[dropcap]I[/dropcap]nstead of backing down, Nike appears to be doubling down on its decision to make Colin Kaepernick a face of its “Just Do It” campaign, as he lends his voice to a TV ad that will play during the NFL’s regular season kick off game.
Though some criticized the decision to make Kaepernick part of Nike’s 30th anniversary celebration of its iconic slogan, Nike will be giving the controversial quarterback prime time exposure when it features him and his voice in a commercial during the Atlanta Falcons face off with the Super Bowl champion Philadelphia Eagles on Thursday.
Nike likely realized that it would take some heat for its decision to put a spotlight on Kaepernick, whose kneeling during the national anthem spurred a movement against police brutality and sparked a conversation about patriotism that roiled the nation.
But the move has also made the Nike brand top of mind, spurred consumers to rally around the company on social media and will likely boost its popularity with younger consumers who want to patronize businesses that take a stand, rather than sit on the sidelines of hot button issues.
“We’re in an era where people are making big statements, there’s no nuance anymore,” says Bob Phibbs, CEO of New York-based consultancy the Retail Doctor. “If they were to pull the ad, it would look bad for the Nike brand and destroy the influencer market they’ve been building . . . Nike knows how to make a big statement and it works to their advantage.”
Indeed, research by YouGov, which tracks the perceptions of brands, found that while 34% of adults in the U.S. have a positive opinion of Kaepernick, 46% of shoppers who’ve bought Nike merchandise in the past three months have a positive view of the former San Francisco 49er.
Nike’s customer base also appreciates activism. YouGov found that 78 percent of Nike shoppers said they like businesses to have a moral message as compared to 68 percent of the general public. Meanwhile 65 percent of the sneaker giant’s customers say they like it when brands are willing to dive into social issues, as compared to 45 percent of the U.S. that feels the same.
“They really do believe and understand their brand,” Rick Milenthal, CEO of the marketing firm The Shipyard said about Nike, “and they want to express the brand in a way that’s relevant to what’s going on today both in the news and the marketplace. . . You can’t really fake authenticity.”
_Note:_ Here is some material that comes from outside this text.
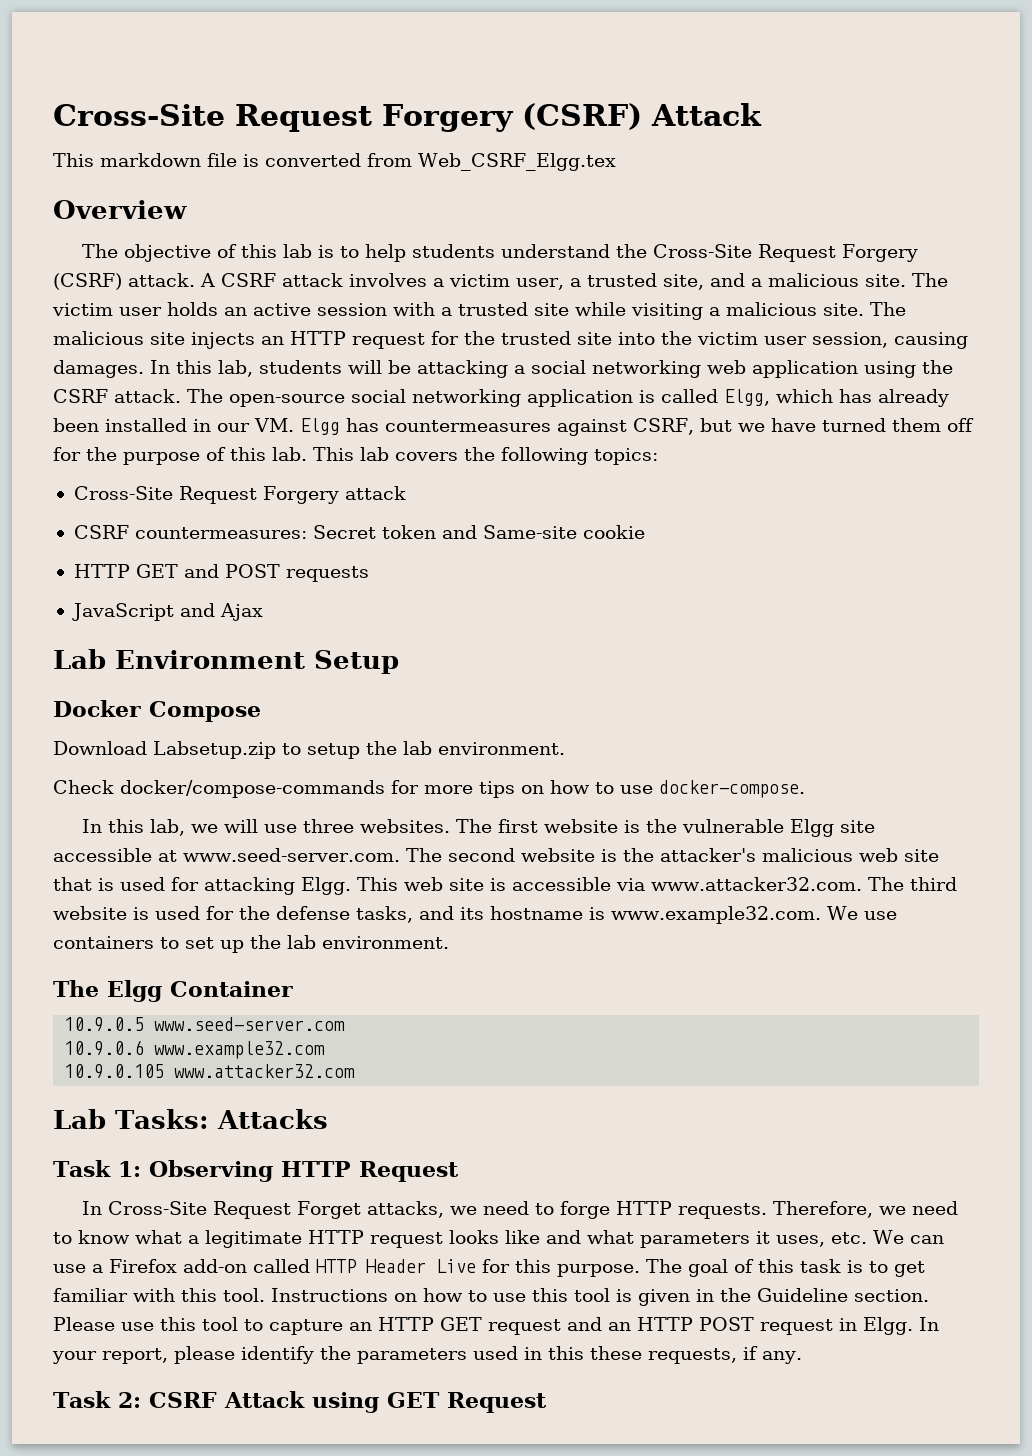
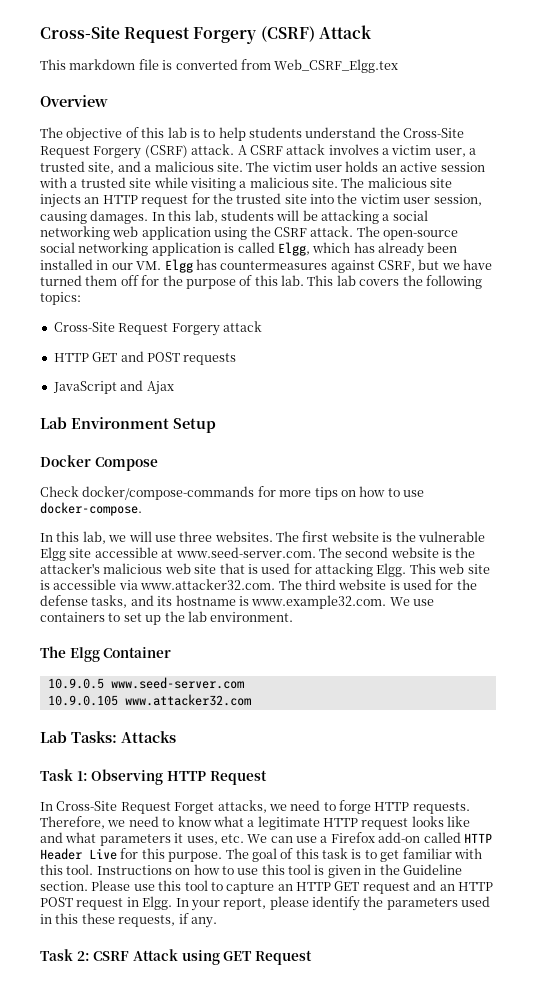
- CSRF countermeasures: Secret token and Same-site cookie
- Download Labsetup.zip to setup the lab environment.
- 10.9.0.6 www.example32.com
The two-minute ad, dubbed “Dream Crazy,” is airing all week during sporting events, including the U.S. Open, Major League baseball games, and the NFL’s regular season opener on NBC Thursday, says Nike spokeswoman Sandra Carreon-John.
It features a voice over by Kaepernick, who appears along with various other athletes, such as LeBron James, Serena Williams and Shaquill Griffin, a former University of Central Florida linebacker with one hand who made the Seattle Seahawks’ roster last weekend.
“If people say your dreams are crazy, if they laugh at what you think you can do, good,” Kaepernick says at the beginning of the commercial. “Stay that way because what non-believers fail to understand is that calling a dream crazy is not an insult, it’s a compliment.”
Making the most of the connection with Kaepernick – who has not had an NFL home since 2016, and who has filed a complaint accusing the league’s owners of uniting to deny him employment – may also be part of Nike’s calculus, Milenthal says.
“Colin is not a long term play. He is not a Hall of Famer, not a first-tier athlete like (Michael) Jordan and (Tiger) Woods. His relevance is now,” Milenthal says. “So, absolutely, Nike should double down now on this ad while it matters . . . I think it is the right move.”